Configuring Concurrent Requests
This will help you understand how to process multiple requests concurrently by the same replica.
Inferless allows you to process multiple requests concurrently by the same replica. This can help you improve the throughput of your model and handle multiple requests simultaneously. In this guide, we’ll walk you through the steps to configure your model to handle concurrent requests.
There are 2 ways to configure concurrent requests in Inferless:
-
** Sequentical Processing with Queue**
-
** Batch Processing with Queue **
Sequential Processing with Queue
This is the simplest way to process multiple requests with the same replica. In this method, the requests are processed sequentially by the same replica. This is useful when you have task that takes less time to process.

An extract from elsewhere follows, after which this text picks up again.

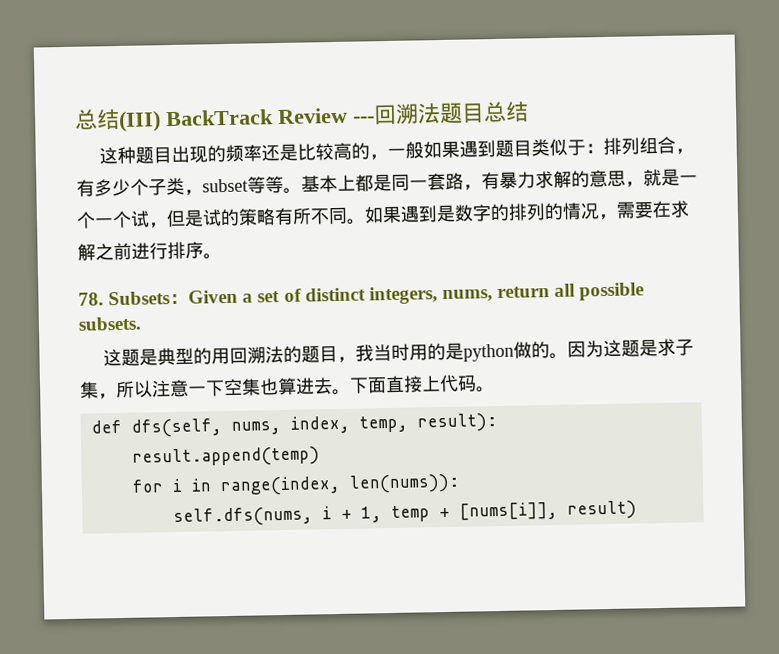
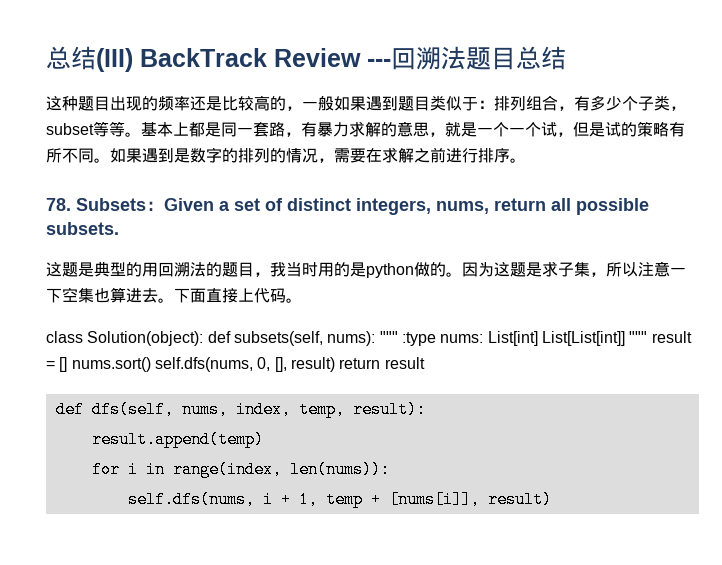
(495, 389) none -> [46,331,692,346] [46,357,425,372] // class Solution(object): def subsets(self, nums): """ :type nums: List[int] List[List[int]] """ result = [] nums.sort() self.dfs(nums, 0, [], result) return result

To configure this you can go to Model Import -> Settings
Set the Container Concurrency to ‘desired_number’ and click on Update. You can set any value between 1 to 100.
Batch Processing with Queue
This method processes the requests in batches by the same replica. This is useful when you have tasks that take longer to process and want to process multiple requests simultaneously.
Step 1: Preparing the model to handle concurrent requests
Define the BATCH_SIZE and BATCH_WINDOW in the input_schema.py
input_schema.py
BATCH_SIZE = 4
BATCH_WINDOW = 5000 # milliseconds
More on batching can be found here
Step 2: Configuring the model to handle concurrent requests
Go to Model Import -> Settings
Set the Container Concurrency to ‘desired_number’ if. e 4 and click on Update. You can set any value between 1 to 100.